Disclaimer: These guys belong to George Lucas. As if there was anyone left in the universe who didn't know that.
Author's Note: This isn't a great work of art; just a little ficlet designed to explain away a minor plot hole. Remember when that little kid called Anakin "Master Skywalker" toward the end of Revenge of the Sith...? Yeah. That part.
"The Council is asking you," said Obi-Wan.
As if that made any difference.
No matter who was asking him, it was the same thing they were asking, and he simply wouldn't do it. It was sneaky, it was dishonest, and it went against everything he'd learned during his training. Anakin held his master's gaze, searching frantically for some hint of understanding.
But there was only the usual warmth in Obi-Wan's eyes, tinged with perhaps a hint of desperation. Nothing of shame, nothing of regret, nothing that even suggested that he was aware of his own hypocrisy.
Anakin drew a steadying breath. "You," he said slowly, "were the one who taught me that morals should be steady. That I shouldn't let others influence my sense of right and wrong. And aren't you trying to do exactly that?"
"Anakin, you must understand—"
"No," said Anakin, and silence fell again. Obi-Wan closed his eyes, a pained expression on his face. "No," repeated Anakin. "I won't do it."
And with those cold final words, Anakin Skywalker turned and left. He retraced his steps down the expansive hall, around corners, into and out of empty rooms, paying attention to nothing but thoughts of calm, calm, calm, until he finally grew weary and sat down.
He'd been angry – and he admitted that to himself with more than a little shame. Jedi were not supposed to feel anger. Jedi were above anger. And so he breathed, letting the tension ebb from his body until he felt composed again.
Jedi were not supposed to feel anger.
But Jedi were also not supposed to go against their own moral teachings.
Jedi were not supposed to lie.
Which is worse? Anakin thought to himself. The fault that one sees and admits, or the fault that one denies having in the first place?

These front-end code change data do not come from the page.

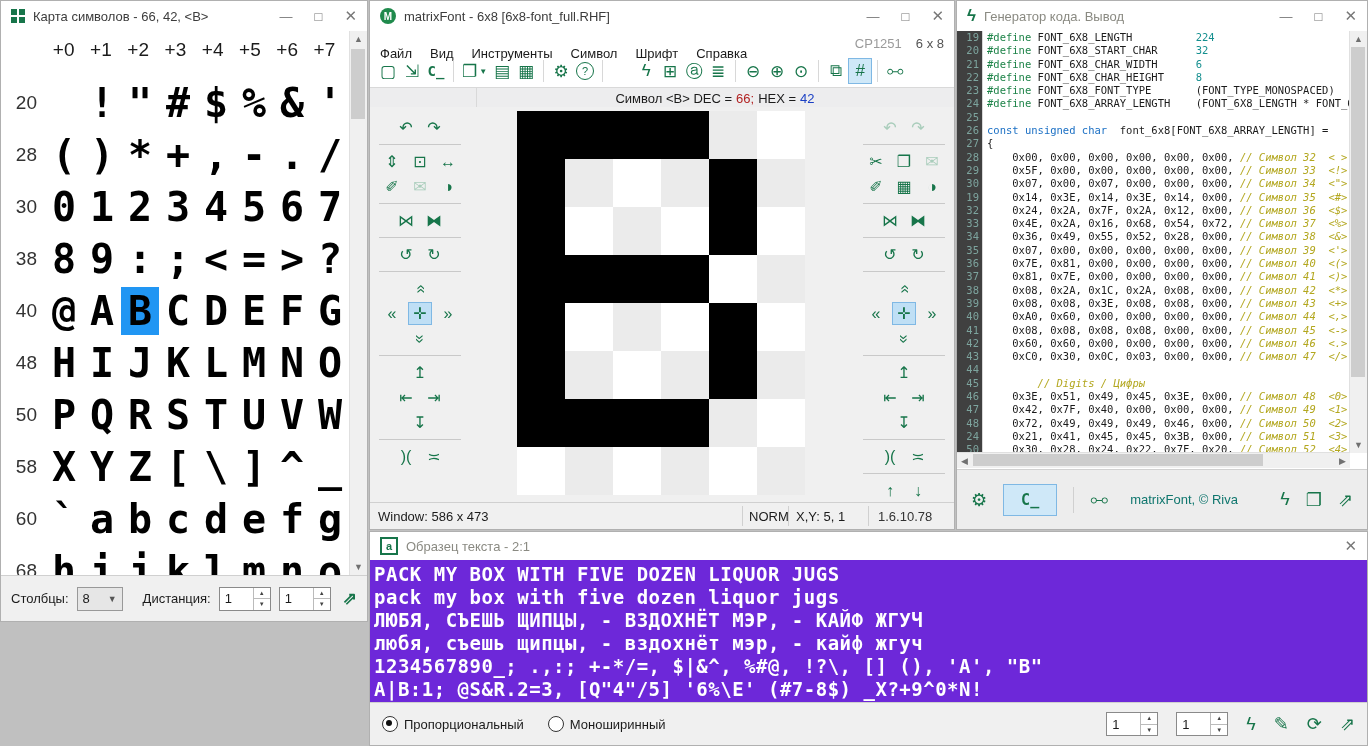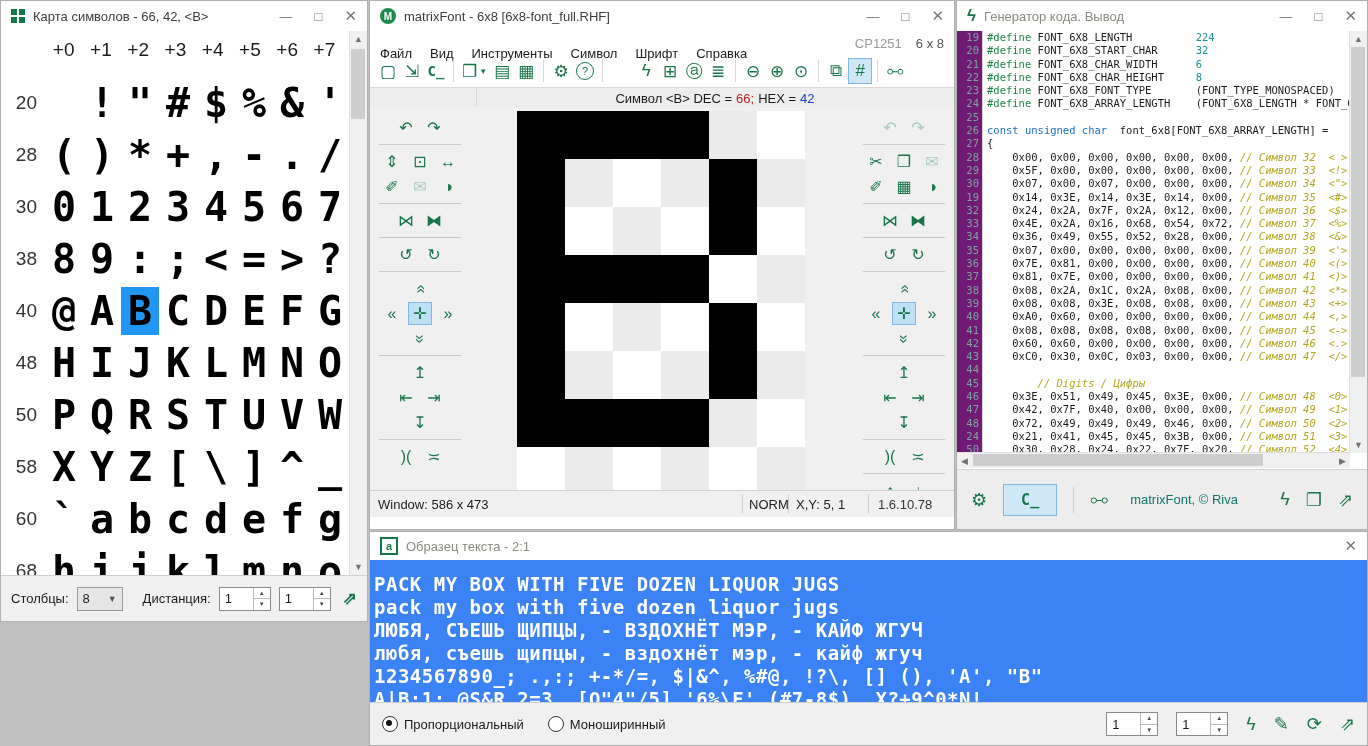"19" .ln { background: #701a75 -> #404040 }
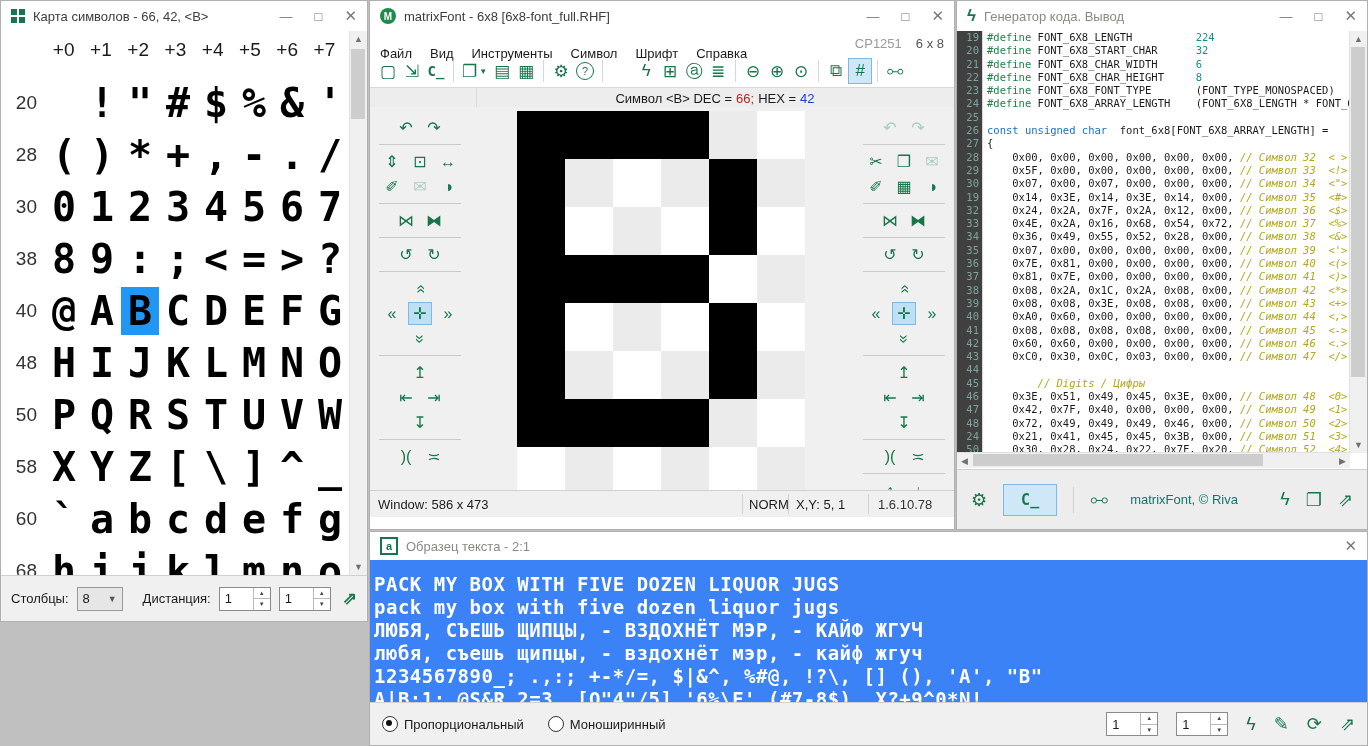"Window: 586 x 473" .statusbar { bottom: 12px -> 0 }
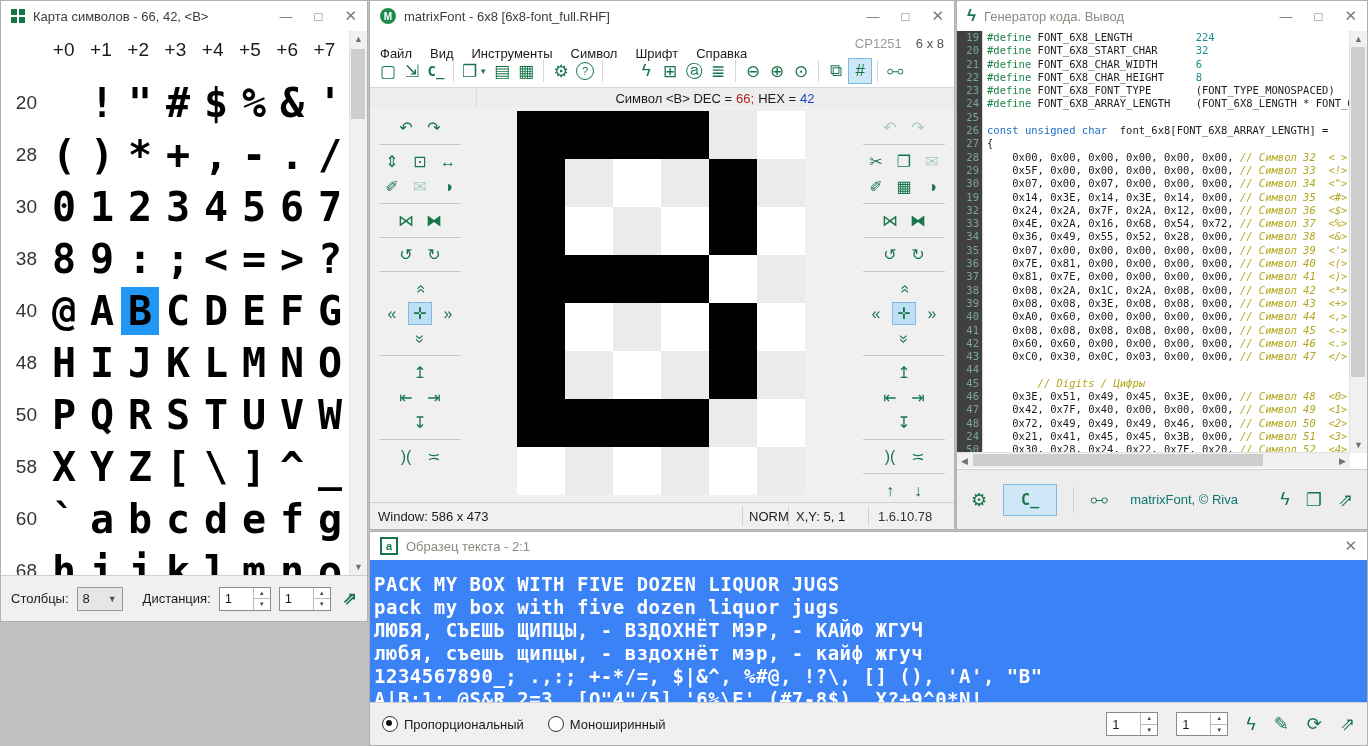"PACK MY BOX WITH FIVE" .sample-canvas { background: #3b82f6 -> #6d28d9; padding: 13px 4px -> 3px 4px }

"I was angry," Anakin whispered aloud, and from his words he drew strength. This was a thing that he could fix.
But the Council – how would they fix their own fatal flaw if they couldn't even admit it?
They don't need to, thought Anakin bitterly. They're Masters, and they've no one to answer to. They've no one to reprimand them.
Anakin rested his face in his hands, closing his eyes against another wave of emotion. Not anger this time, but jealousy – an emotion he quickly identified and tried to remove from his being.
Jealousy, he found, was more difficult to overcome than anger.
His senses, directed inward as they were, failed to warn him of another presence moving in his direction. Only when he heard a small noise – a faint swishing of robes – did he look up.
Standing before him, an innocently bemused expression on his face, was a young padawan. Very young. Ten, perhaps – twelve at most. Anakin could not immediately place the boy's face, though he knew they'd spoken before, if only to say a polite hello.
"Is something wrong?" said the boy. Anakin stared at him, and the boy shuffled his feet self-consciously. "Only Master Yoda has begun teaching us to sense other people's feelings, and..."
"And you sense that I'm not entirely at peace?" finished Anakin, smiling slightly despite himself.
The boy mumbled something unintelligible, nodding his head.
"It isn't anything you should worry about," said Anakin, and cast about for a diplomatic way to explain the situation. "It's the weight of responsibility, that's all."
"Oh," said the boy knowingly, nodding as though he understood all too well what that meant.
Anakin smiled, waiting patiently for the boy to leave. But after a moment's silence, the boy furrowed his brow and asked, "What sort of responsibility?"
"I've been appointed to the Jedi Council," said Anakin, trying very hard to keep his smile genuine.
The boy's eyes widened in admiration, which pleased Anakin greatly, but his next words made his smile fade altogether: "So you're a Master!"
All of his anger came back full force in that moment, and so strong was his attempt to quell it that he couldn't speak. The boy, clearly sensing that something was wrong, took a wary step backward, and Anakin knew that he must calm himself as quickly as possible.
So he tried the fastest way that he could think of. He answered, "Yes."
The boy blinked, and then smiled. "A Master," he breathed, his wariness lost as Anakin's anger vanished in a fit of false pride. "I can't wait until I can be a Master too..."
Feeling very much the benevolent superior, Anakin knelt down so that he was at eye level with the boy. "What's your name, young one?"
"Jukassa," said the boy almost shyly. "Zett Jukassa."
"I shall look forward to seeing you become a Master, Zett," said Anakin, and stood up again.
"Thank you, Master Skywalker!" said Jukassa, eyes wide in awe.
As Anakin walked away, leaving the boy in his wake, a new kind of calm came over him. It didn't matter whether or not the Council thought he was worthy. He knew his own worth, and now others would know it too, beginning with that boy.
And if any of the Masters asked him why he had lied about his rank, he had only to say that everything he knew, he'd learned from Obi-Wan Kenobi.